Derniers rappels

R ay Beam est une star du rock. Son groupe, Tricks, lui a apporté gloire et célébrité, et la carrière en solo qui a suivi n’a fait que confirmer son talent. Mais il est désormais totalement largué, accro à la drogue, l’argent et au sexe faciles. Il n’a plus goût à rien, n’a composé qu’une chanson valable en 5 ans, et la presse spécialisée radote de vieilles rumeurs sur son compte, à défaut d’exclusivités.
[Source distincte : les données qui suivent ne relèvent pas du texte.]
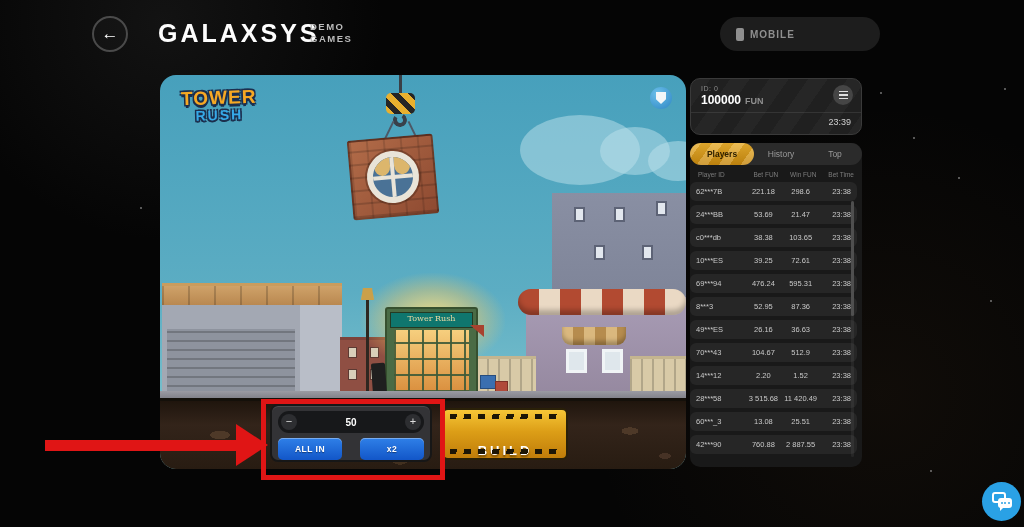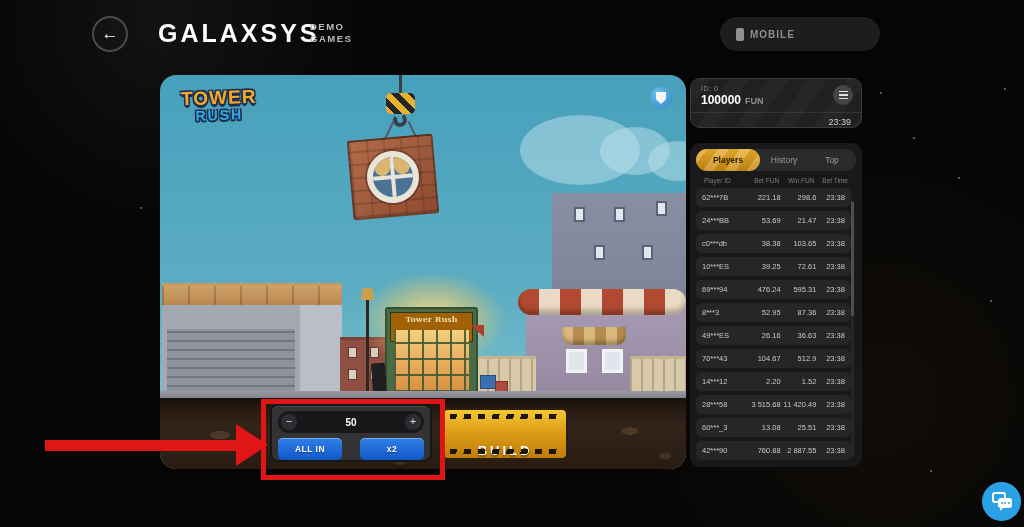--- a/index.html
+++ b/index.html
@@ -35,7 +35,7 @@
   .phone-icon { width:8px; height:13px; background:#8f8f8f; border-radius:2px; }
 
   
-  .balance-card { position:absolute; left:690px; top:78px; width:172px; height:50px;
+  .balance-card { position:absolute; left:690px; top:78px; width:172px; height:57px;
     border-radius:10px; border:1px solid #3a3a3a;
     background:repeating-linear-gradient(125deg, #262626 0 16px, #202020 16px 32px); }
   .bc-top { padding:6px 10px 0 10px; position:relative; }

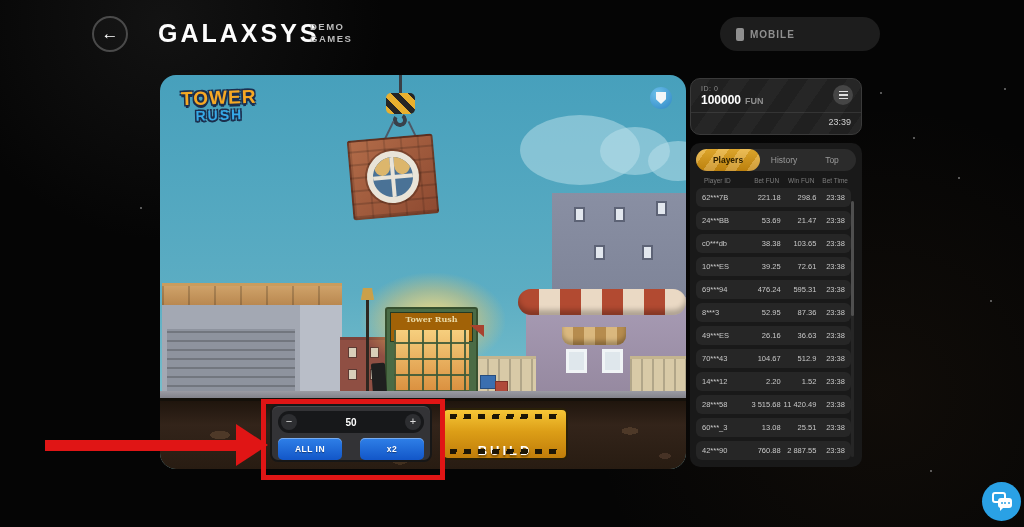--- a/index.html
+++ b/index.html
@@ -51,7 +51,7 @@
 
   
   .side-panel { position:absolute; left:690px; top:143px; width:172px; height:324px;
-    background:#191919; border-radius:10px; padding:6px; }
+    background:#191919; border-radius:10px; }
   .tabs-bar { height:22px; background:#2b2b2b; border-radius:11px; display:flex; align-items:center; }
   .tab { flex:1; text-align:center; font-size:8.5px; color:#9a9a9a; cursor:pointer; }
   .tab.active { flex:0 0 64px; height:22px; line-height:22px; border-radius:11px; color:#2e2000; font-weight:bold;

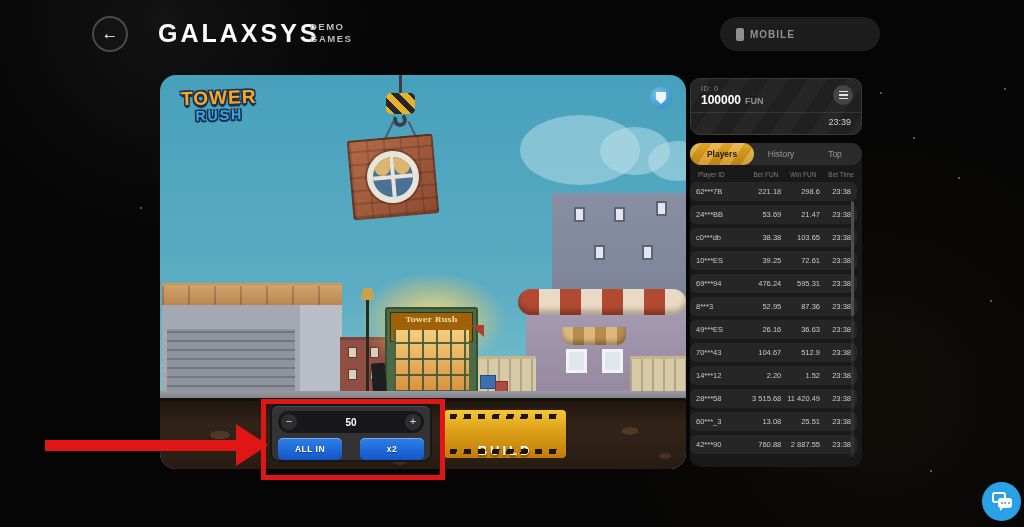--- a/index.html
+++ b/index.html
@@ -65,7 +65,7 @@
   .trow { height:19px; background:#262626; border-radius:6px; display:grid;
     grid-template-columns:32% 23% 25% 20%; align-items:center; padding:0 6px;
     font-size:7.5px; color:#c8c8c8; }
-  .trow span:nth-child(2), .trow span:nth-child(3) { text-align:right; }
+  .trow span:nth-child(2), .trow span:nth-child(3) { text-align:center; }
   .trow span:nth-child(4) { text-align:right; }
   .scrollbar { position:absolute; right:8px; top:58px; bottom:10px; width:3px;
     background:rgba(255,255,255,.06); border-radius:2px; }

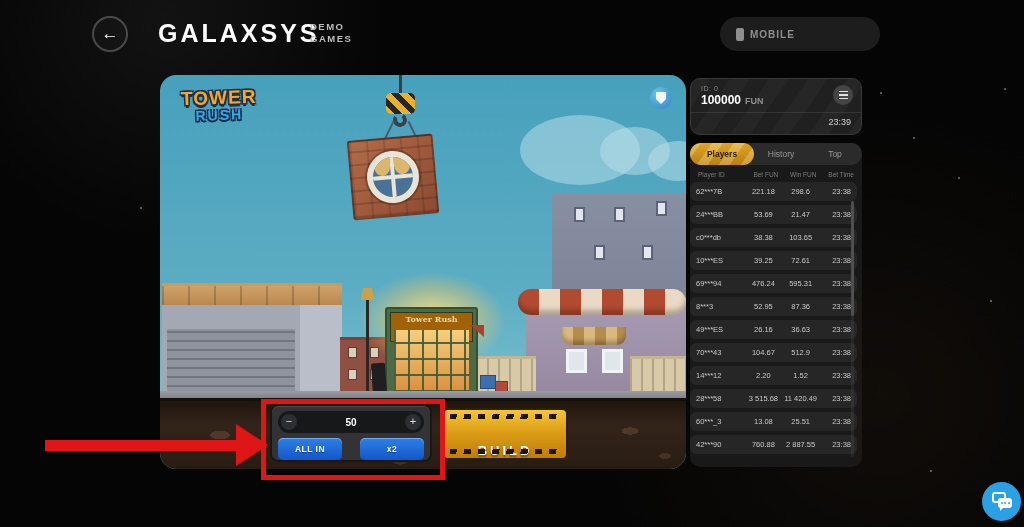--- a/index.html
+++ b/index.html
@@ -129,9 +129,9 @@
     background:radial-gradient(ellipse at center, rgba(255,225,130,.95) 0%, rgba(255,205,95,.4) 45%, transparent 72%); }
   .shop { position:absolute; left:225px; top:232px; width:93px; height:91px; background:#4a6b45;
     border:2px solid #37502f; border-radius:3px 3px 0 0; }
-  .shop-sign { position:absolute; top:3px; left:3px; right:3px; height:30px; background:#a16207;
+  .shop-sign { position:absolute; top:3px; left:3px; right:3px; height:16px; background:#0f766e;
     border:1px solid #243a23; color:#ead9a4; font-family:"DejaVu Serif", serif; font-size:8px;
-    text-align:center; line-height:12px;font-weight:bold; }
+    text-align:center; line-height:12px; }
   .shop-windows { position:absolute; top:21px; left:7px; right:7px; bottom:4px;
     background:
       repeating-linear-gradient(90deg, rgba(63,90,56,.9) 0 2px, transparent 2px 14px),

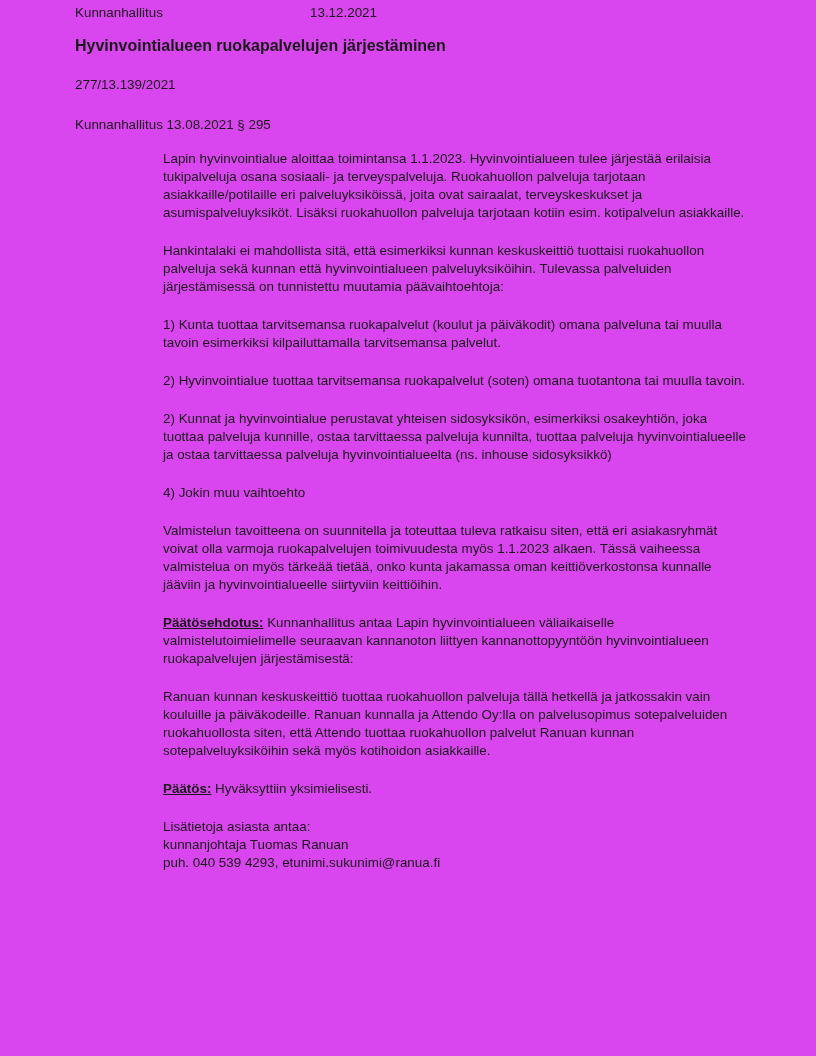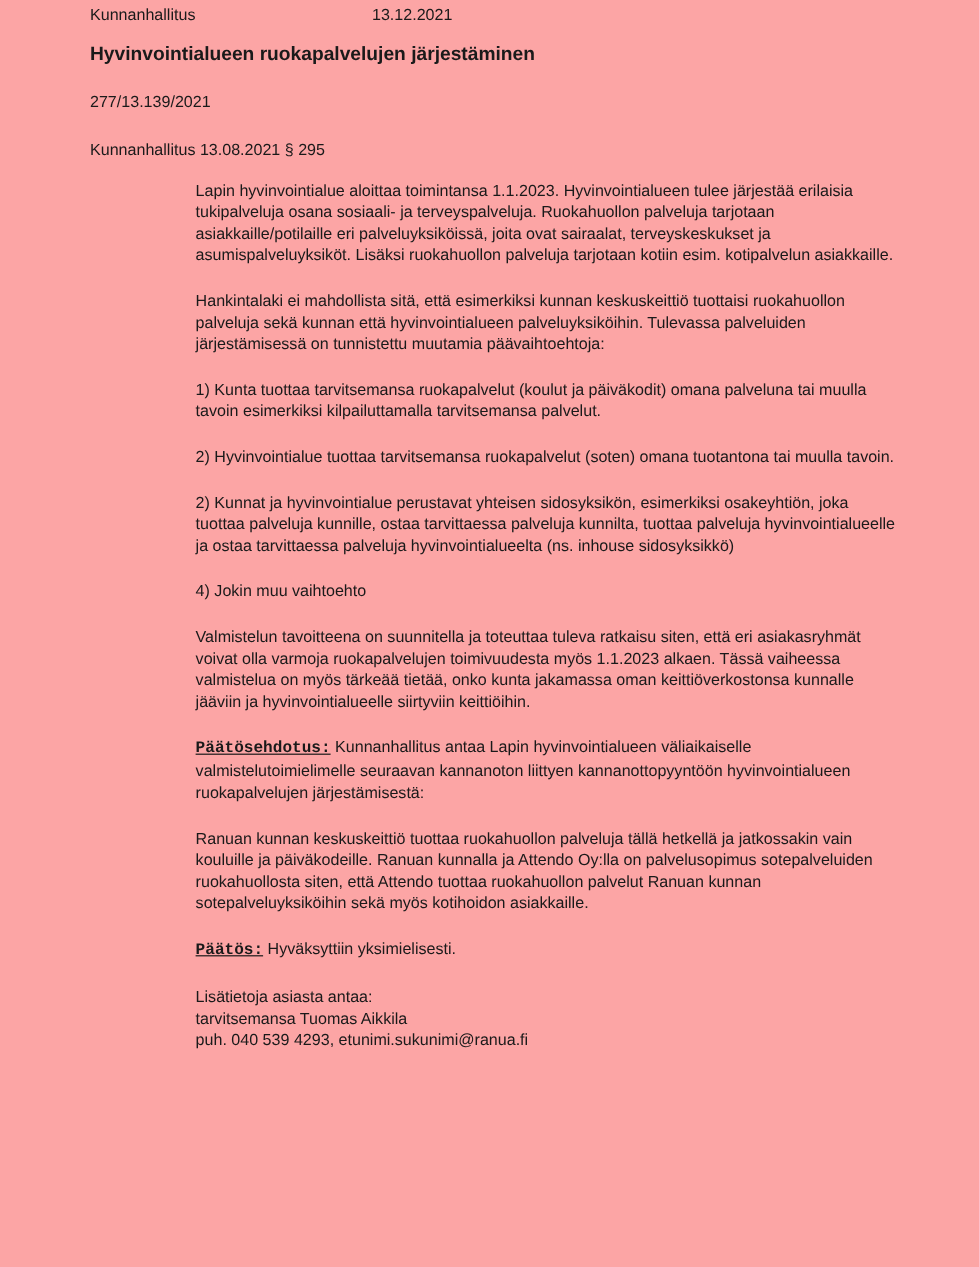--- a/index.html
+++ b/index.html
@@ -11,7 +11,7 @@
     position: relative;
     width: 816px;
     height: 1056px;
-    background: #fca5a5;
+    background: #d946ef;
     font-family: "Liberation Sans", "DejaVu Sans", sans-serif;
     font-size: 13.4px;
     line-height: 18px;

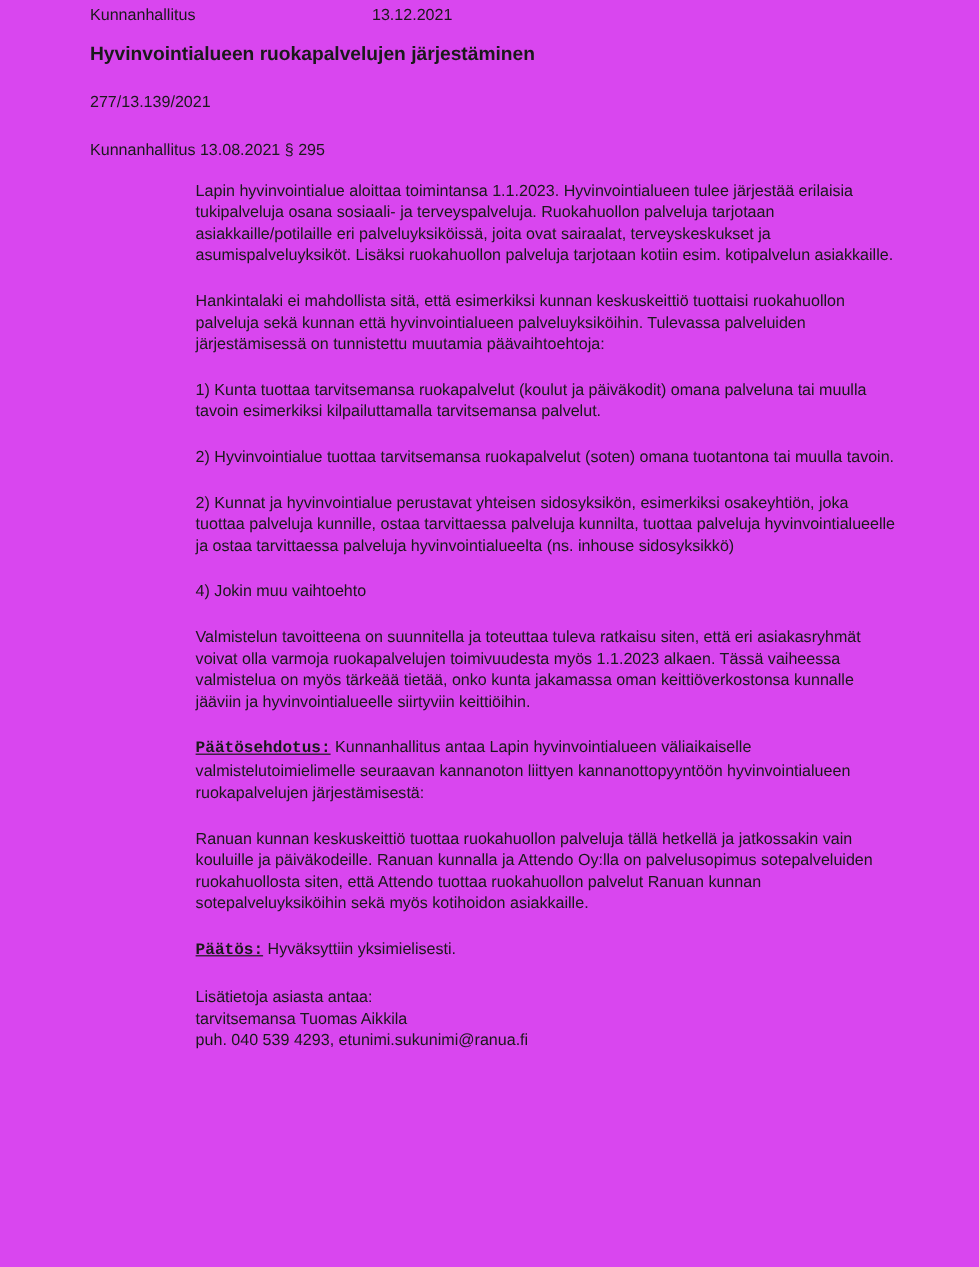--- a/index.html
+++ b/index.html
@@ -50,7 +50,6 @@
   .label-underline {
     font-weight: bold;
     text-decoration: underline;
-    font-family: Liberation Mono, monospace;
   }
   .contact-block div {
     margin: 0;

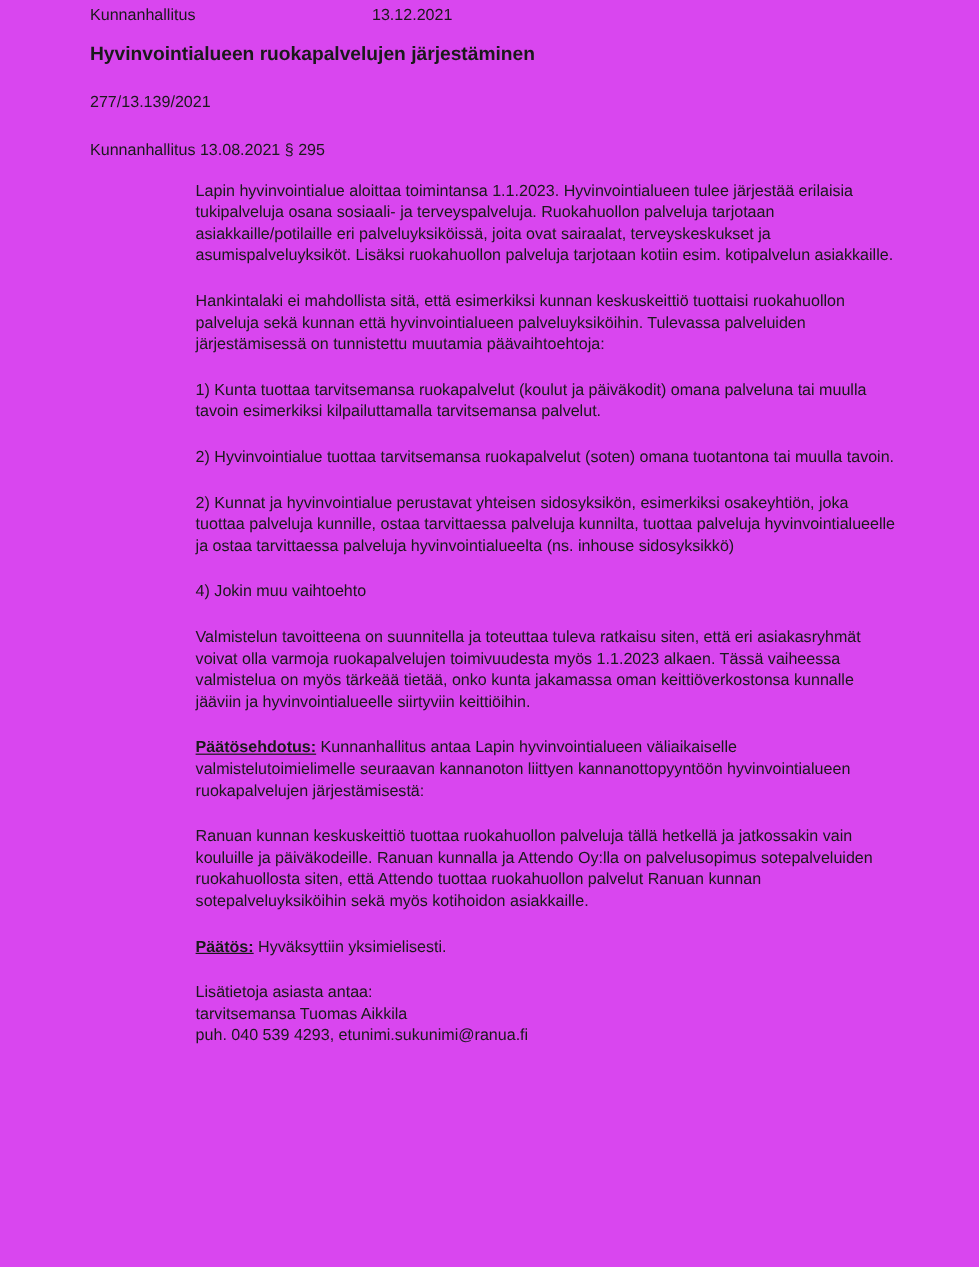--- a/index.html
+++ b/index.html
@@ -91,7 +91,7 @@
 
     <div class="contact-block">
       <div>Lisätietoja asiasta antaa:</div>
-      <div>tarvitsemansa Tuomas Aikkila</div>
+      <div>kunnanjohtaja Tuomas Ranuan</div>
       <div>puh. 040 539 4293, etunimi.sukunimi@ranua.fi</div>
     </div>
Mais Ray Beam va rencontrer une personne qui va tout changer, une jeune femme timide qui s’appelle Lily, et qui risque bien de bouleverser sa vie…

Alex Robinson s’est fait connaître avec son fameux De Mal en Pis, succès critique et commercial inattendu sorti en 2004. Il reprend ici le même principe de structure narrative, mais enrichit sa formule d’une histoire plus puissante et plus typée qu’auparavant. Et après la semi déception de Bonus, il est évident que ce nouveau livre était attendu au tournant.

Conçu comme une spirale, ou un puzzle, Derniers Rappels couvre une période de plusieurs semaines de la vie d’un groupe de personnes que tout sépare. Ray Beam, rock star ayant perdu toute illusion. Lily, sa future muse, une femme tellement normale qu’elle en devient exceptionnelle dans un tel environnement. Caprice, serveuse dans un restaurant, dont les errances sentimentales seront un facteur majeur de l’histoire. D’autres protagonistes apporteront leur pierre à l'édifice : Nick, dont le principal talent est de mentir et de duper les autres ; Richard, dont la vie de couple avec Franck est bouleversée par l’arrivée de sa fille Phoebe, dont il avait occulté l'existence, et qui souhaite aujourd'hui le rencontrer. Et enfin Steve, un névrosé paranoïaque et schizophrène, sujet à des divagations hallucinées sur le sens caché de tout et de rien et passionné infatigable de Ray Beam… La boucle est bouclée. Robinson gère sa galerie de personnages avec une maestria étonnante au vu de l’ampleur du sujet. Car loin de la simple chronique, c'est un véritable thriller caché. En effet, l'auteur joue avec un chapitrage inversé qui symbolise l'accélération des évéments, cela en parallèle avec la folie de plus en plus absolue de Steve. Le paroxysme est atteint lors de la scène finale qui comme dans les classiques du genre, regroupera dans une même pièce l'ensemble des acteurs.

Le graphisme, lui, est au service de l’histoire, rien de plus. Le style de Robinson a finalement peu évolué depuis De mal en pis : il s’est juste posé et a désormais une identité propre. La mise en page fonctionne à merveille, chaque personnage racontant lui-même ses mésaventures ou dévoilant ses pensées au fur et à mesure, ce qui aurait pu rendre le livre indigeste ou pontifiant.

Le lecteur ayant apprécié De mal en pis retrouvera ici ses marques avec une pointe d’agacement au début (le type de construction du récit étant déjà éprouvé, on aurait pu croire que l’auteur en changerait), mais le plaisir revient rapidement avec une histoire plus sombre et plus complexe qu’il n’y paraît. Une véritable réussite donc, même si elle n’a plus le goût de la nouveauté.